I wasn't planning on doing much in modern Tortall, but once again my story is getting away from me. As always, reviews are very much appreciated.

Thom fiddled with his wine glass irritably. He ought to be happy; for once his mother wasn't out risking her fool neck, chasing after ogres or fighting gods. Instead, she was quite contentedly living in the southern desert with the tribe, acting for all the world like some Bazhir's grandmother. One account even had her weaving rugs for her study at Olau. And, of course, writing that book of hers. She was happy, that was the important thing. And yet… he did sometimes wish she would go quietly into retirement. Though it might seem to those that didn't know her she was doing exactly that, Thom knew this for the calm before the storm. Alanna was going to set Tortall on its head at least once more.

He wouldn't have minded so much, perhaps, if everyone had just accepted that his mother was the sort of once in a hundred years freak that just tended to set the world on its ear. The problem was, they didn't, and they kept expecting something brilliant of Thom. It didn't help that his little sister had orchestrated a rebellion in the Copper Isles that put an end to slavery and a centuries-long feud. He'd tried mentioning to Alan, but his brother didn't even notice the problem.

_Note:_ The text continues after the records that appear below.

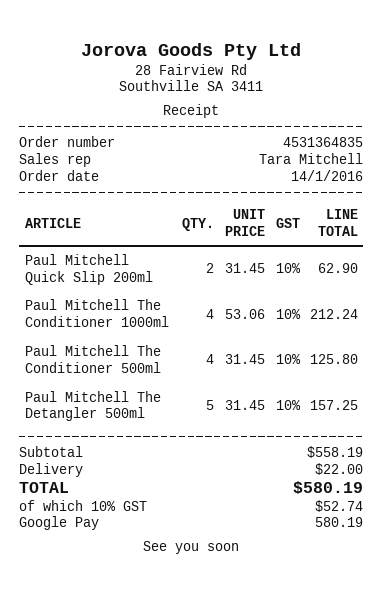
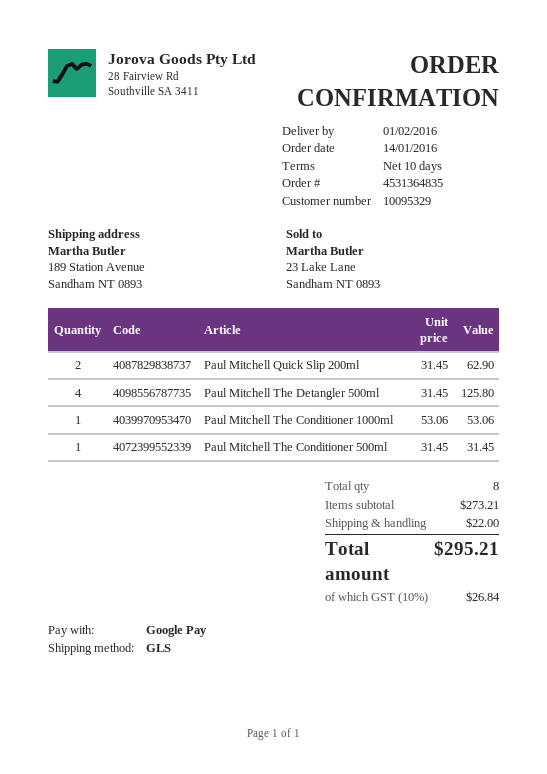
Paul Mitchell The Conditioner 1000ml: 4 x 53.06 = 212.24 -> 1 x 53.06 = 53.06
Paul Mitchell The Conditioner 500ml: 4 x 31.45 = 125.80 -> 1 x 31.45 = 31.45
Paul Mitchell The Detangler 500ml: 5 x 31.45 = 157.25 -> 4 x 31.45 = 125.80
subtotal: 558.19 -> 273.21
tax: 10% = 52.74 -> 10% = 26.84
total: 580.19 -> 295.21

But then, Thom thought bitterly, Alan had always taken after Raoul far more than either of his parents. Alanna was notoriously high-strung; George could be easy going, but was still an active, adventuresome, and above all busy man. Alan had to be the most easygoing man alive, and people had just accepted it, and all but forgotten that he was the son of the famed Lioness.

Whereas they never seemed to forget it when it came to Thom himself. Every time he made a waspish comment, every time he did a big working, every time there was a hint of a rebellion somewhere far away, people looked at him uneasily. It didn't even seem to matter anymore that his uncle, with whom he shared his name, had had no part in the plots leading up to King Jonathan's coronation. It was enough that the man had been a powerful mage (far more powerful than Thom himself could ever hope to be, though he admitted that to no one), and had raised the dead. Not for the first time Thom found himself wishing that his mother had never changed places with her twin those fifty years ago. He quashed the thought irritably. Alanna had been destined to do great things, and she'd done them, and he was proud of her. He just wished, sometimes, that people would be more understanding when he didn't follow her to greatness.

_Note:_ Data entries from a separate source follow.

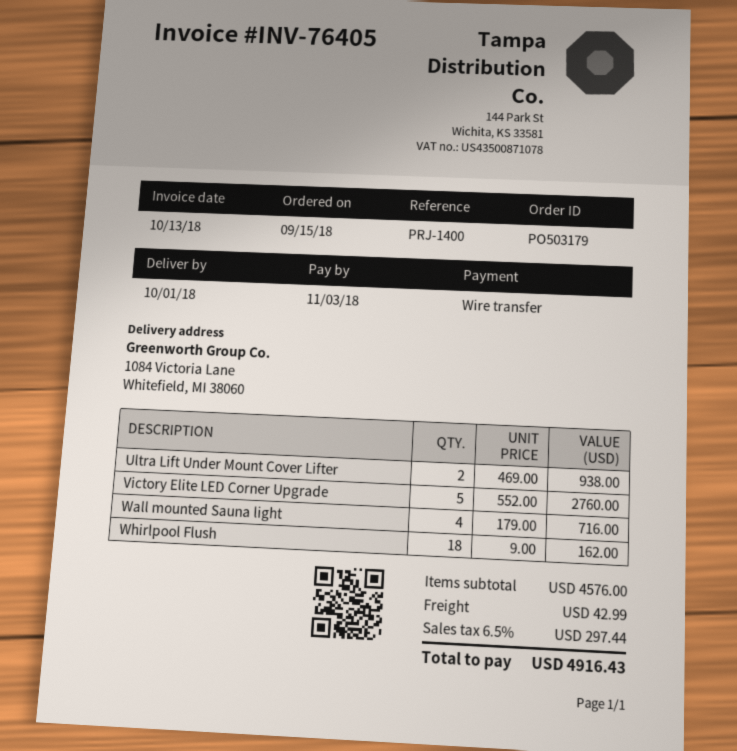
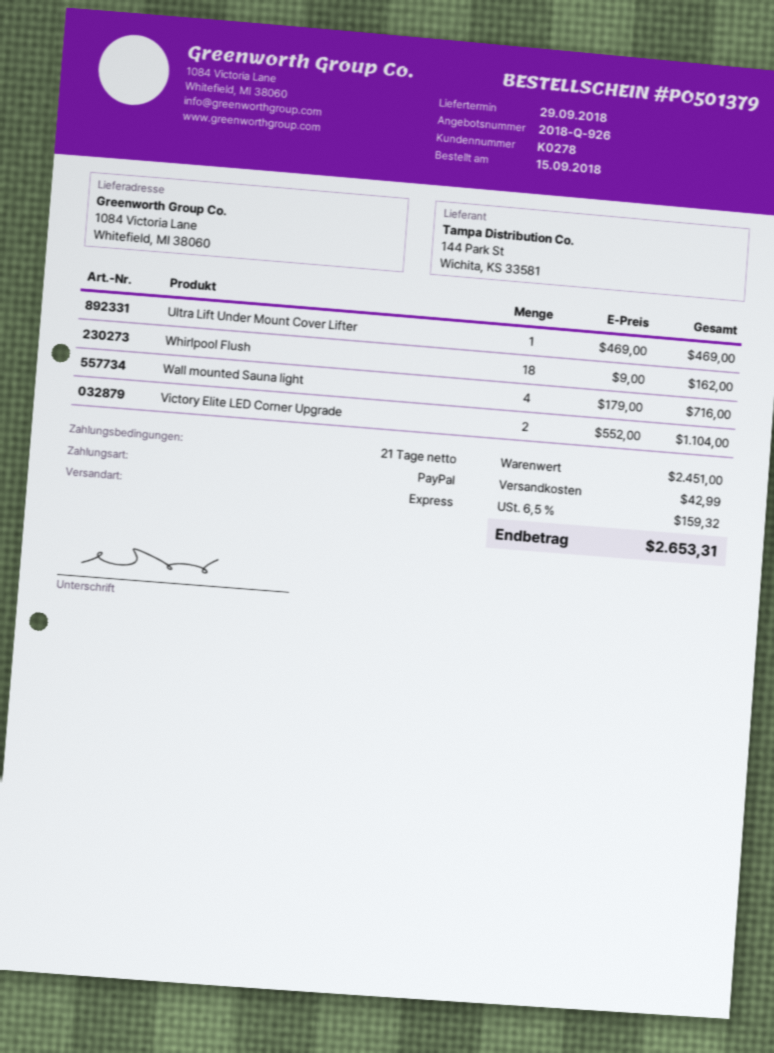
order number: PO503179 -> PO501379
delivery date: 2018-10-01 -> 2018-09-29
payment method: bank transfer -> PayPal
Ultra Lift Under Mount Cover Lifter: 2 x 469.00 = 938.00 -> 1 x 469.00 = 469.00
Victory Elite LED Corner Upgrade: 5 x 552.00 = 2760.00 -> 2 x 552.00 = 1104.00
subtotal: 4576.00 -> 2451.00
tax: 6.5% = 297.44 -> 6.5% = 159.32
total: 4916.43 -> 2653.31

"Are you alright, dear?" his wife asked anxiously.

He tried to smile at her. She was a good woman, if unexciting. He'd married her because she was nice enough, and pretty enough, and they got along well enough, and she'd married him because he was rich enough, kind enough, and well enough connected. It had not been a brilliant match politically, nor a scandalous one. They had not married for undying passion, or against great odds. And that sort of mediocrity had lasted through all the years of their marriage. She'd borne him four children, who all took after their mother in being just slightly on the better side of completely ordinary. If he'd been willing to admit it to himself, Thom would have said he was jealous of his mother's exciting life.

"Thom, darling," his wife said, interrupting his reverie again.

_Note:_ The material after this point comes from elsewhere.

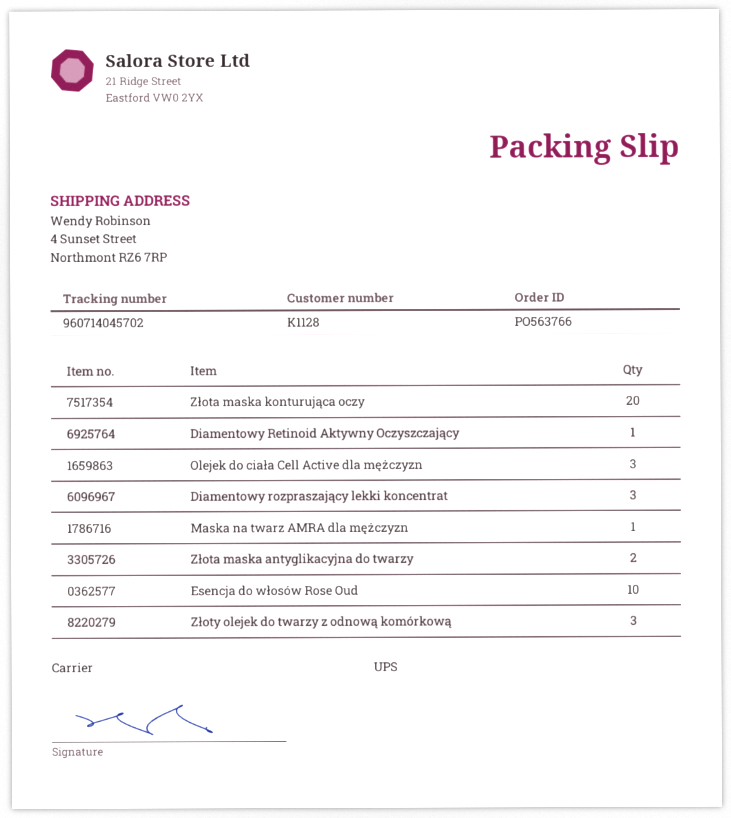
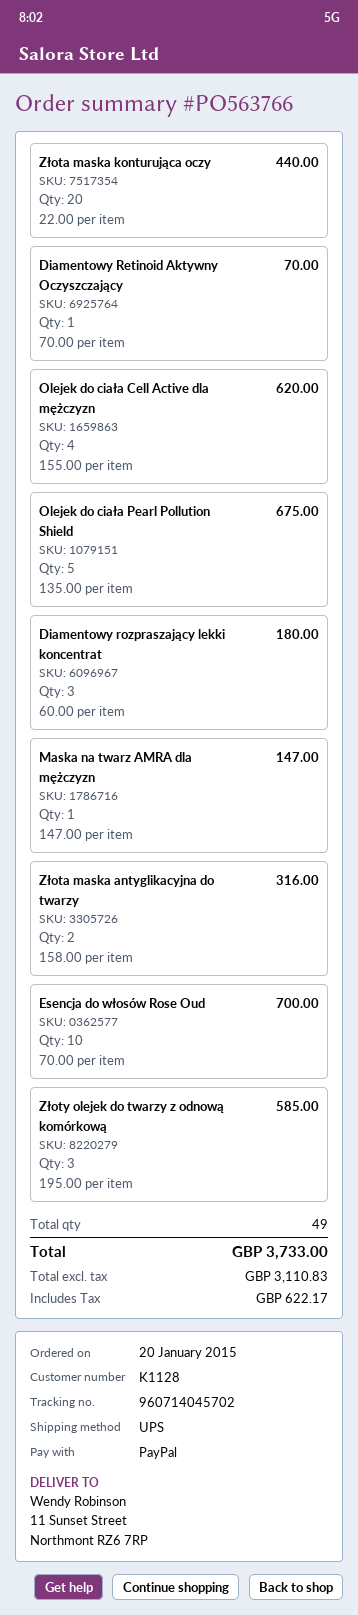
ship to: 4 Sunset Street, Northmont RZ6 7RP -> 11 Sunset Street, Northmont RZ6 7RP
Olejek do ciała Cell Active dla mężczyzn: 3 -> 4
Olejek do ciała Pearl Pollution Shield: none -> 5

"Yes, Marilynne?" he asked, tiredly. They'd made it through ten years of marriage , because he had never listened closely enough to what she was saying to be annoyed by it, and she in return had pretended not to notice his sullen, brooding silences and odd moods.

"Who inherits Olau?" Now why would she…? He wondered, before realization hit. Of course. She had been visiting with Jocasta of Runnerspring the other day. She always had these bouts of ambitions after visiting one of her friends who, though from a less-well connected and influential family, all seemed to be doing well for themselves. It was near enough to make him sick. Jocasta had married Garvey when no one else would, and there had begun to be talk of the fief passing to a nephew or niece instead of the heir's own child. She had wanted the wealth, and cared not at all for the curse that was said to be attached to Garvey after he survived the Ordeal of Knighthood when one of his friends went near to mad, and the other died in the Chamber.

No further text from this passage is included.